The researchers devised a purification procedure that enabled them to isolate only the metastatic cells. This technique involved separating cells based on their attraction to an antibody specific for colorectal epithelial cells in liver tissue, which constitute the metastatic cancer cells. "Once we did this separation," said Vogelstein, "the gene expression patterns became much clearer and more reliable."
SAGE analysis of these isolated cells revealed 38 gene transcripts that appeared to be enriched in the metastatic cells, indicating that they were switched on during metastasis. Although all the genes were elevated in some of the metastatic lesions compared to normal colorectal epithelium and non-metastatic cancers, only one, called PRL-3, was consistently overexpressed.
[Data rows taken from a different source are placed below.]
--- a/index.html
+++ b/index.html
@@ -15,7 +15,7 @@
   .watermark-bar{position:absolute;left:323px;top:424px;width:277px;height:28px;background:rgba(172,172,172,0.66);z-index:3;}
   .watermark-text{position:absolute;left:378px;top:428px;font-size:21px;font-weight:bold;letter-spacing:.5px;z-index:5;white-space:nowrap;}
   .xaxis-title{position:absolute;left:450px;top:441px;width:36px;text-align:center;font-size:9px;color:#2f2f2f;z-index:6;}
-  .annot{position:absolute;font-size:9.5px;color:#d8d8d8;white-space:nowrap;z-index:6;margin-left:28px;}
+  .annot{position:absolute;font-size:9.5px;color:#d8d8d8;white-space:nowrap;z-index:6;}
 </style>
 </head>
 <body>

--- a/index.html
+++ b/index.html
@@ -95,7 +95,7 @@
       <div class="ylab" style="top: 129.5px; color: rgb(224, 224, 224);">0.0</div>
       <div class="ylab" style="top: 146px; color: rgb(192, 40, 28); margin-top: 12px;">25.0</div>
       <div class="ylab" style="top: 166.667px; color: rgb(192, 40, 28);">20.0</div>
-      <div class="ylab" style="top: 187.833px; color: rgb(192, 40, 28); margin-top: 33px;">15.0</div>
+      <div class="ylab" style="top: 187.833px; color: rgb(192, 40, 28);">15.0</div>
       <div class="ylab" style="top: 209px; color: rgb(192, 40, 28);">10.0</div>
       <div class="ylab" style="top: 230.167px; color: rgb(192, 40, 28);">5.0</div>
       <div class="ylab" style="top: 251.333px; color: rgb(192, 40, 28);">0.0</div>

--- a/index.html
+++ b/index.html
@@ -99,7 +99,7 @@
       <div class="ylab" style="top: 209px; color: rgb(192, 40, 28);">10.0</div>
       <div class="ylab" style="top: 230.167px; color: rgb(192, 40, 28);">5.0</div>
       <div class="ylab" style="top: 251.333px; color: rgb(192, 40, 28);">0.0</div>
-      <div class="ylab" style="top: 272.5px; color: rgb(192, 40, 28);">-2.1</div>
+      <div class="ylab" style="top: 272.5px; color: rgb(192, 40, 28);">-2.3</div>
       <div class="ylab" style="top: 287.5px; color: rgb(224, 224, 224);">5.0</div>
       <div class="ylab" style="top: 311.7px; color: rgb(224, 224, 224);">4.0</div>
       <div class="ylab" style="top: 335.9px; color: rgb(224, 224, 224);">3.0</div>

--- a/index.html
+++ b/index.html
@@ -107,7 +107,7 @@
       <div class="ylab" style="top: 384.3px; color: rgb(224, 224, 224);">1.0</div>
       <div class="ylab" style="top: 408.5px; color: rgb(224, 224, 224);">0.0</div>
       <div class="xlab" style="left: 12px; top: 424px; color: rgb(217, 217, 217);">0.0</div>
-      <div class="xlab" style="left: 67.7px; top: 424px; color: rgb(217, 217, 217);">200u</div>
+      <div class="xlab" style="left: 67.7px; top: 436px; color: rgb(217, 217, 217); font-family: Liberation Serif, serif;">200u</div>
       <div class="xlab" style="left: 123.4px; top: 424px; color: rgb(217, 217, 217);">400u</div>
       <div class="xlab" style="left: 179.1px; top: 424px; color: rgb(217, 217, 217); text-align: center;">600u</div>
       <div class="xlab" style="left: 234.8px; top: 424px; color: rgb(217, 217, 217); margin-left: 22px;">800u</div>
"We were surprised and pleased that several of the transcripts were overexpressed in many metastases," said Vogelstein. "And it was particularly striking that this one gene, PRL-3, appeared to be quite consistently over expressed."
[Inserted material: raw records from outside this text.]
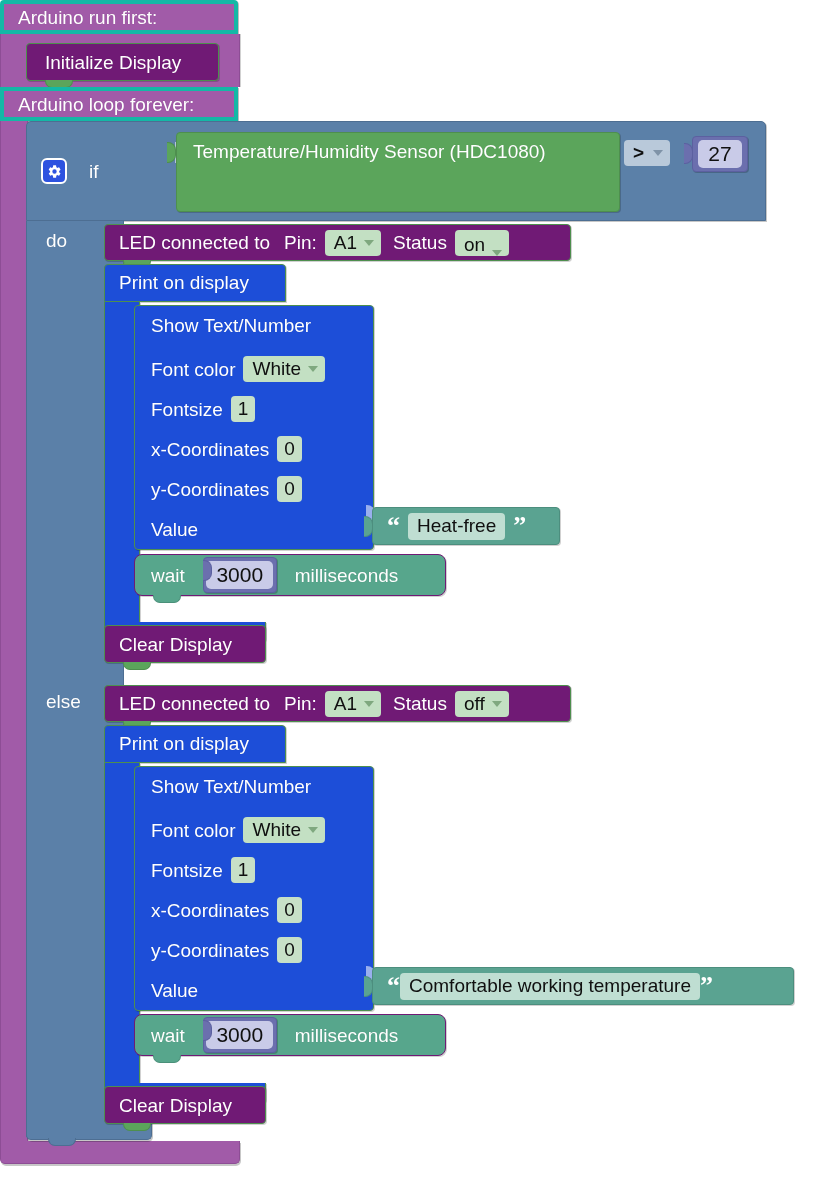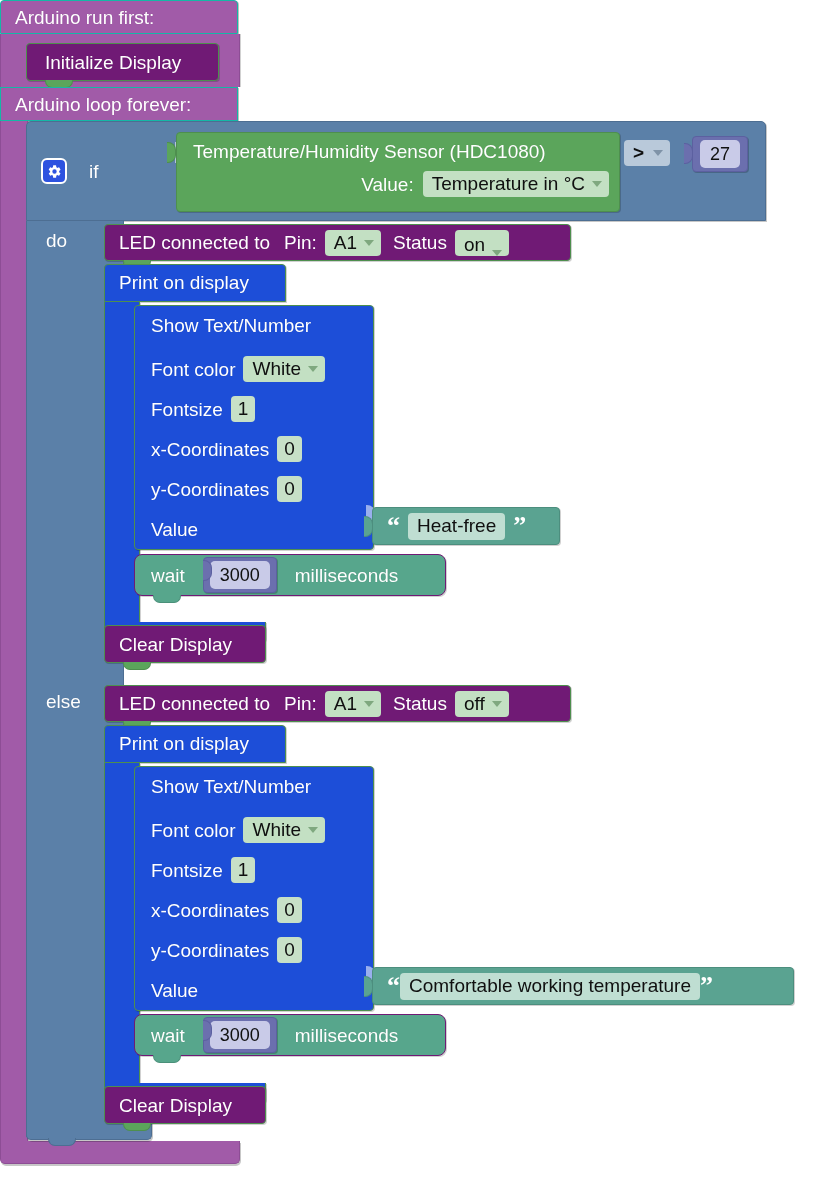--- a/index.html
+++ b/index.html
@@ -30,7 +30,7 @@
   
   .hat {
     background: #a15ba8;
-    border: 1px solid #14b8a6;
+    border: 4px solid #14b8a6;
     border-radius: 4px 4px 0 0;
     box-shadow: 1px 1px 0 rgba(0,0,0,.25);
     display: flex;

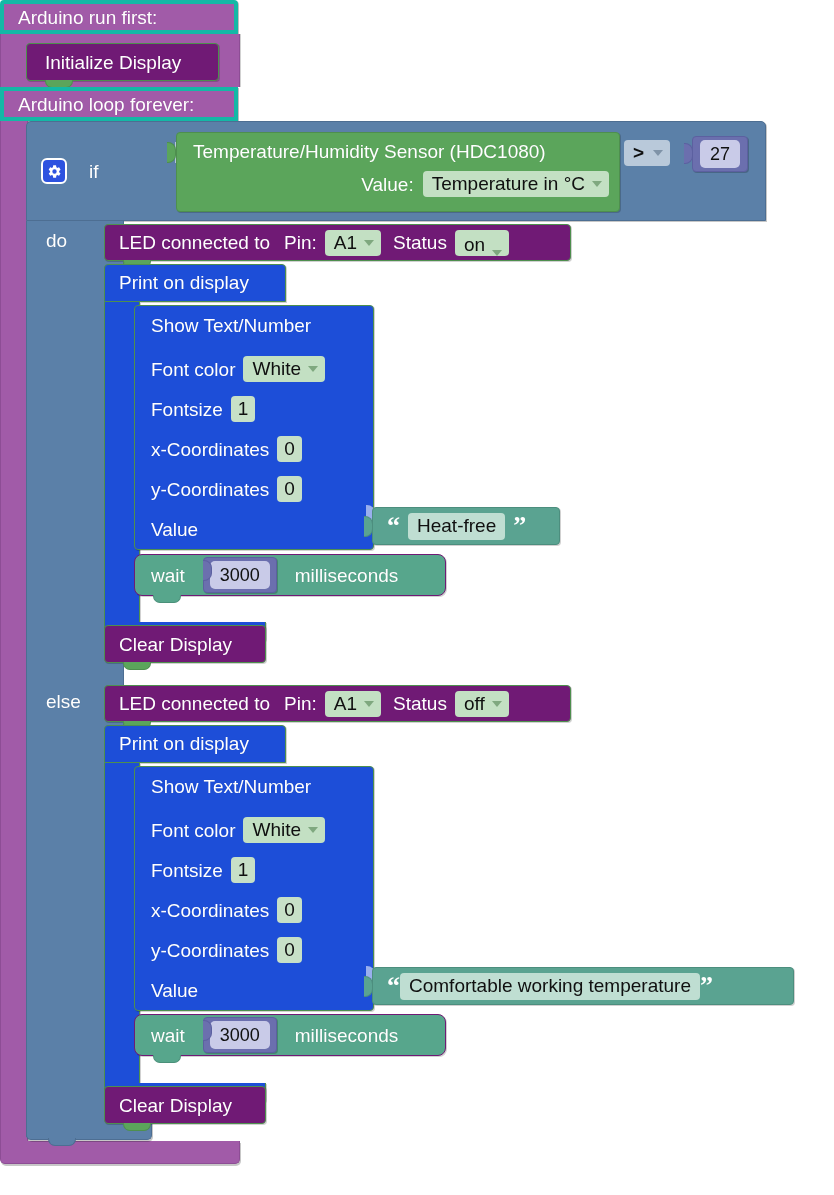--- a/index.html
+++ b/index.html
@@ -229,7 +229,7 @@
     height: 28px;
     padding: 0 10px;
     color: #101010;
-    font-size: 18px;
+    font-size: 21px;
     box-sizing: border-box;
   }
   .strfield {

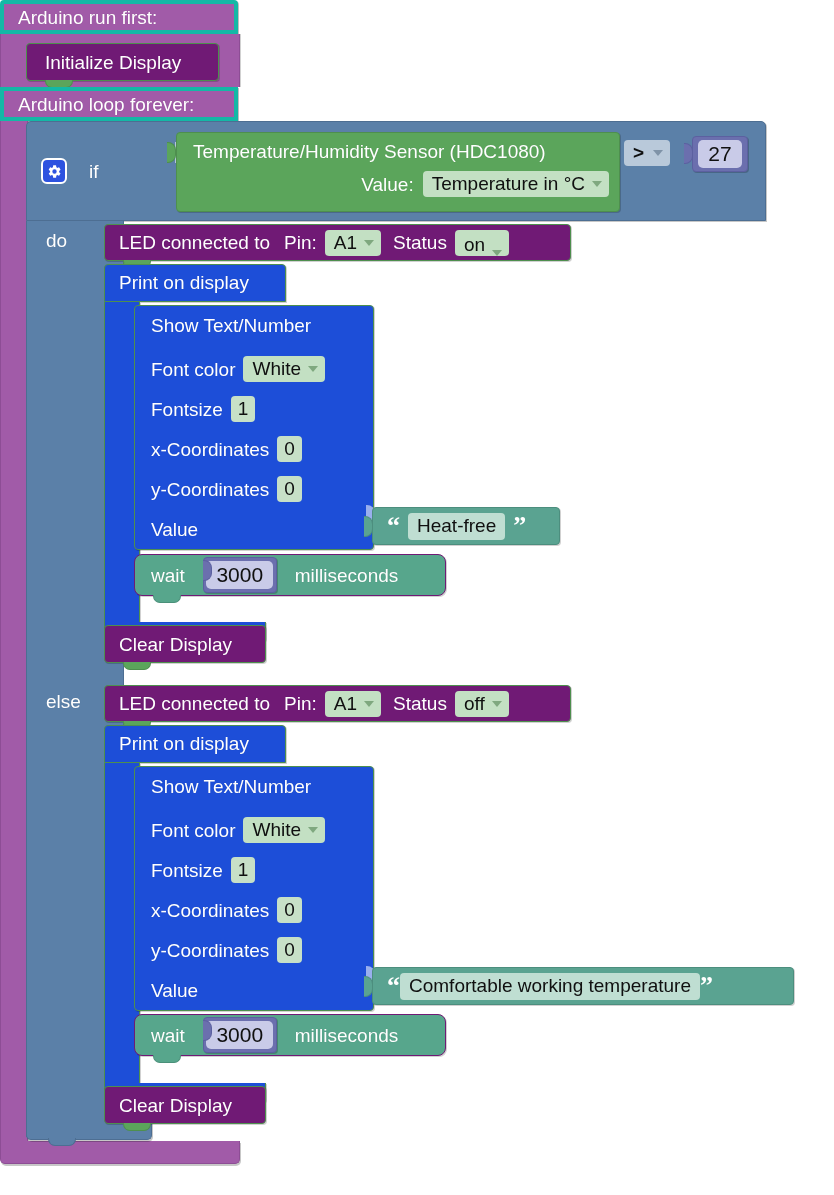--- a/index.html
+++ b/index.html
@@ -297,13 +297,6 @@
   <div class="sensor-row" style="justify-content:flex-start; padding-left:16px;">
     <span class="lbl">Temperature/Humidity Sensor (HDC1080)</span>
   </div>
-  <div class="sensor-row" style="justify-content:flex-end; margin-top:10px;">
-    <span class="lbl">Value:</span>
-    <span class="dd" style="margin-left:9px;">
-      <span>Temperature in °C</span>
-      <span class="caret"></span>
-    </span>
-  </div>
 </div>
 <div class="tab t-green" style="left:167px; top:142px;"></div>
Vogelstein and his colleagues were especially interested in PRL-3 because it codes for an enzyme. "Most genes implicated in solid tumors are tumor suppressor genes, whose activities are switched off during tumor formation. The proteins encoded by these genes are not good targets for potential drug therapies because drugs generally inhibit enzymatic activities. You cannot inhibit an activity that is not present in the tumor cell because it has been inactivated. On the other hand, there aren’t many enzymes that have been shown to be overexpressed in cancers in a pathogenic way and related to metastasis," said Vogelstein. PRL-3 codes for a tyrosine phosphatase, an enzyme that likely controls the activity of other proteins by removing a phosphate from them.
When the scientists quantified the level of PRL-3 expression in normal, non-metastatic and metastatic tissues, they found clear differences. "This gene was expressed at very low or undetectable levels in normal colon epithelium," said Vogelstein. "It was expressed at low levels in the early stages of colorectal neoplasia. And its expression was clearly much higher in metastatic lesions from the liver," he said.
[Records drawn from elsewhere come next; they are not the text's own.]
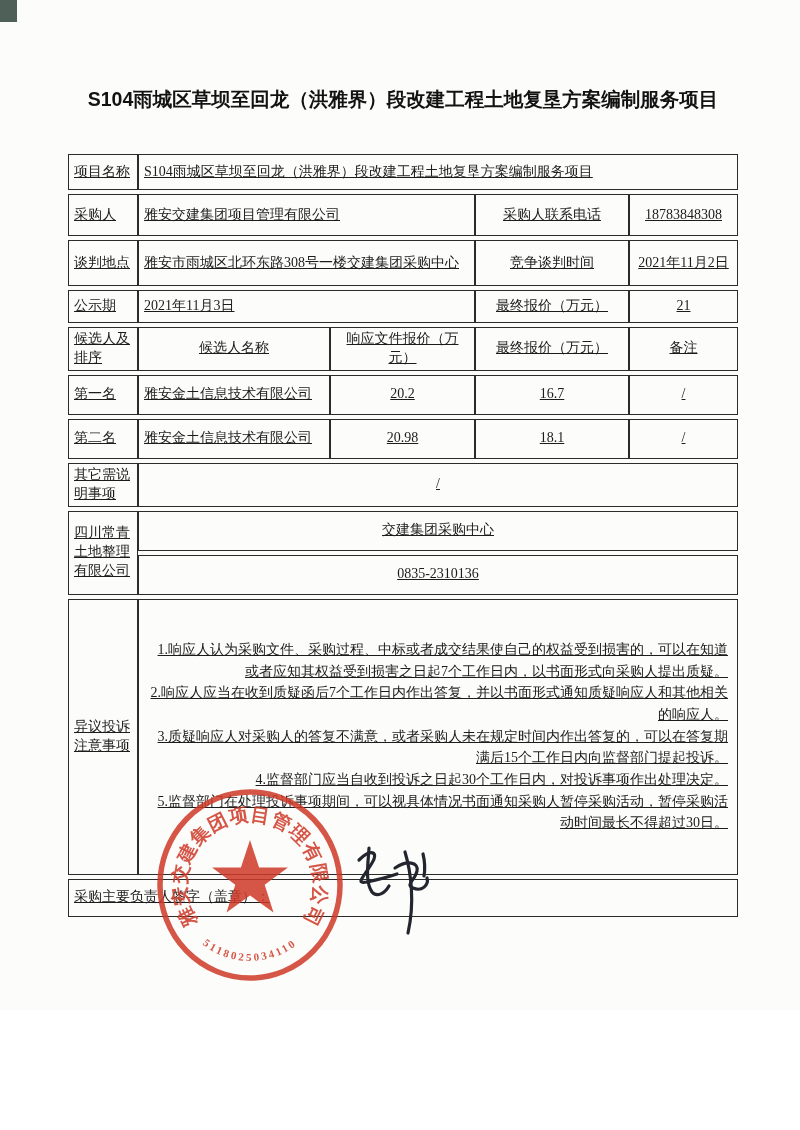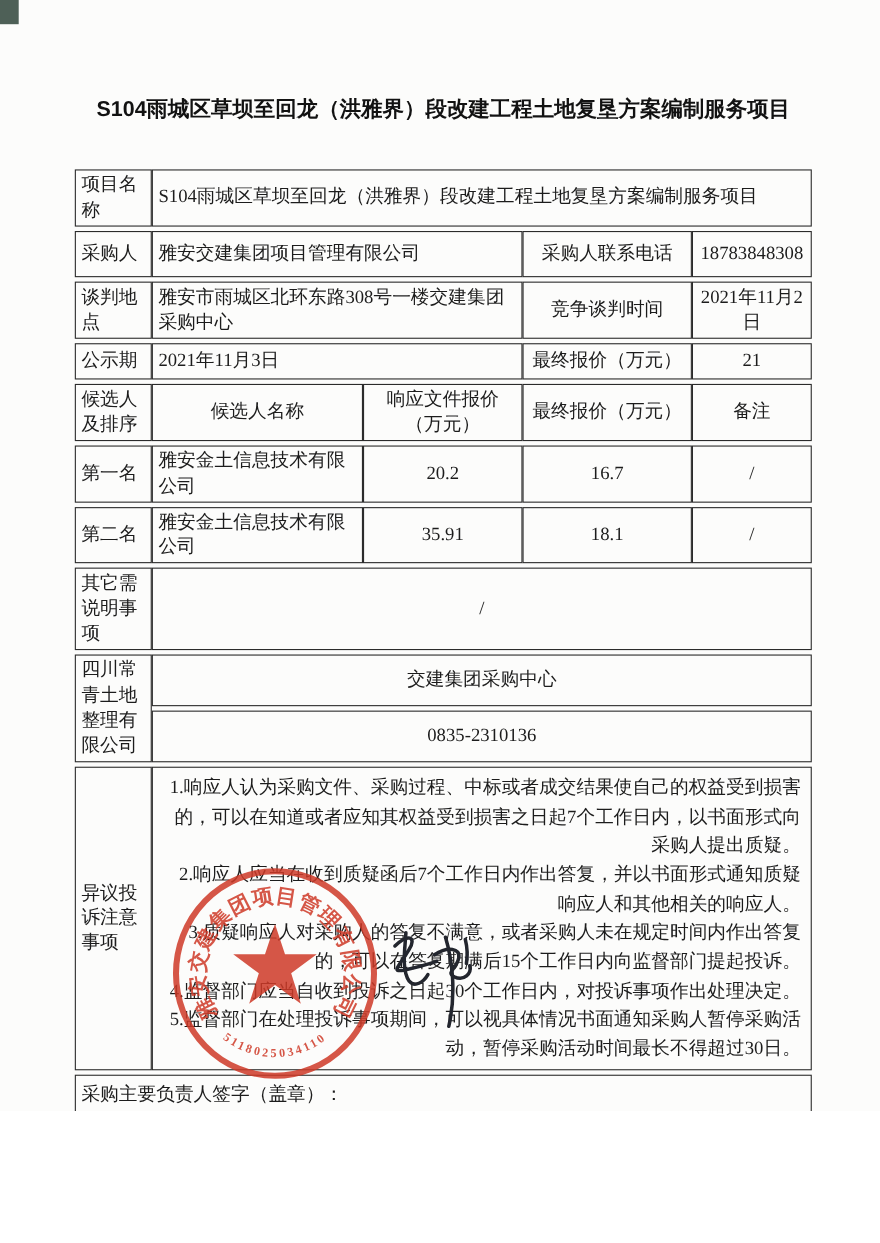--- a/index.html
+++ b/index.html
@@ -28,7 +28,8 @@
     border-collapse:separate;
     border-spacing:0 4px;
     table-layout:fixed;
-    font-size:17px;
+    font-size:14px;
+    text-decoration:underline;
   }
   table.notice td{
     border:1.6px solid #2b2b2b;

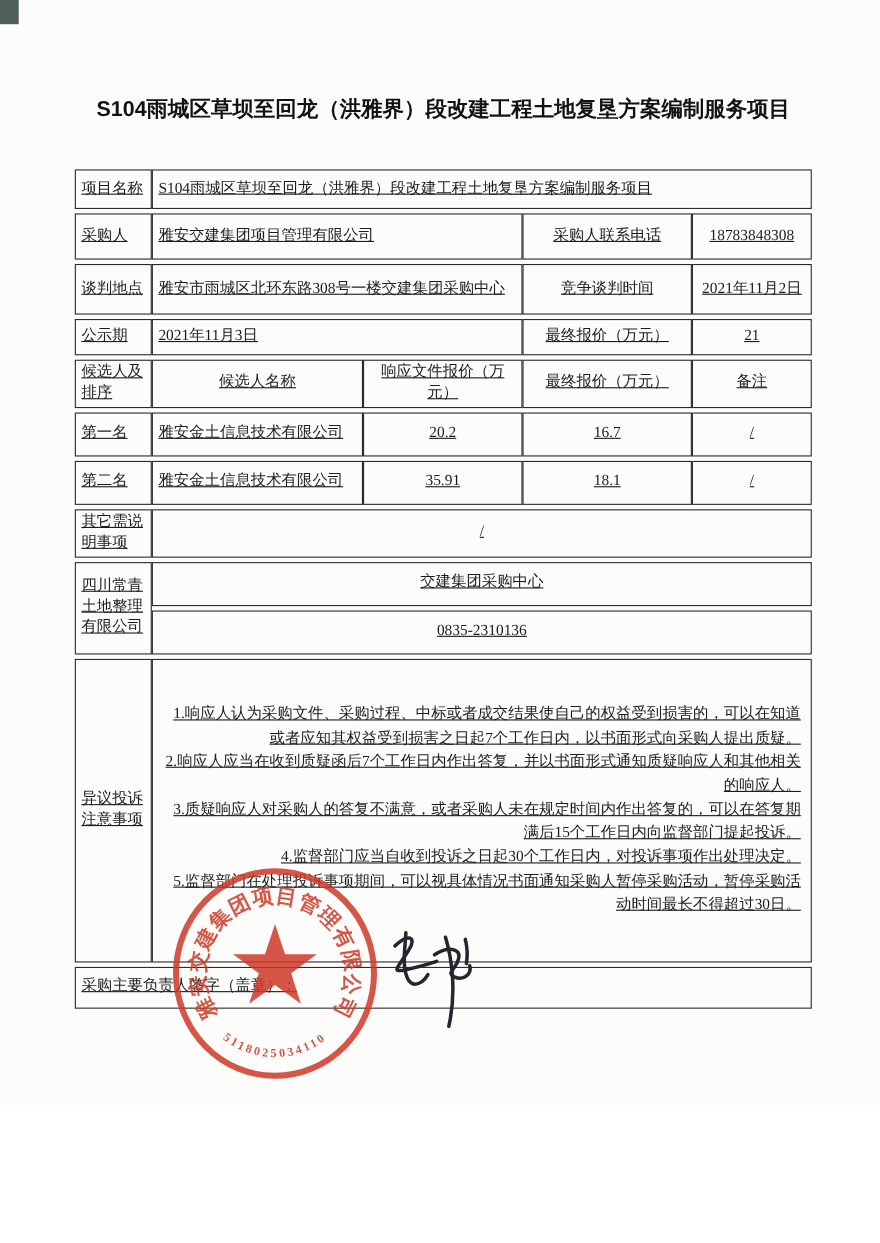--- a/index.html
+++ b/index.html
@@ -123,7 +123,7 @@
     <tr>
       <td class="lbl" style="height:34px">第二名</td>
       <td class="lft">雅安金土信息技术有限公司</td>
-      <td class="ctr">35.91</td>
+      <td class="ctr">20.98</td>
       <td class="ctr">18.1</td>
       <td class="ctr">/</td>
     </tr>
Importantly, the scientists were also able to compare PRL-3 expression in normal epithelium, primary cancers and metastatic lesions from the same patients. Such comparison eliminates the potentially misleading differences when tissues from different patients are compared. "In each of the six cases studied, PRL-3 expression was quite a bit higher in the metastases than in the primary tumor," said Vogelstein.
The scientists also discovered that the higher levels of PRL-3 expression they measured were associated in a few cases with a process known as gene amplification -- in which overexpression of a gene is caused by a large increase in the number of copies of the gene. Gene amplification is a characteristic mechanism by which the overexpression of growth-regulating genes occurs in human cancers.
"The discovery that this gene was not only overexpressed but also amplified provided very strong evidence for causality of this gene in the metastatic process," said Vogelstein.
According to Vogelstein, the scientists will now search for the biochemical and physiologic roles of PRL-3 in colon cancer metastasis. One of the goals of future studies will be to launch a search for molecules that inhibit the phosphatase function of PRL-3 and to discover whether this inhibition thwarts metastasis.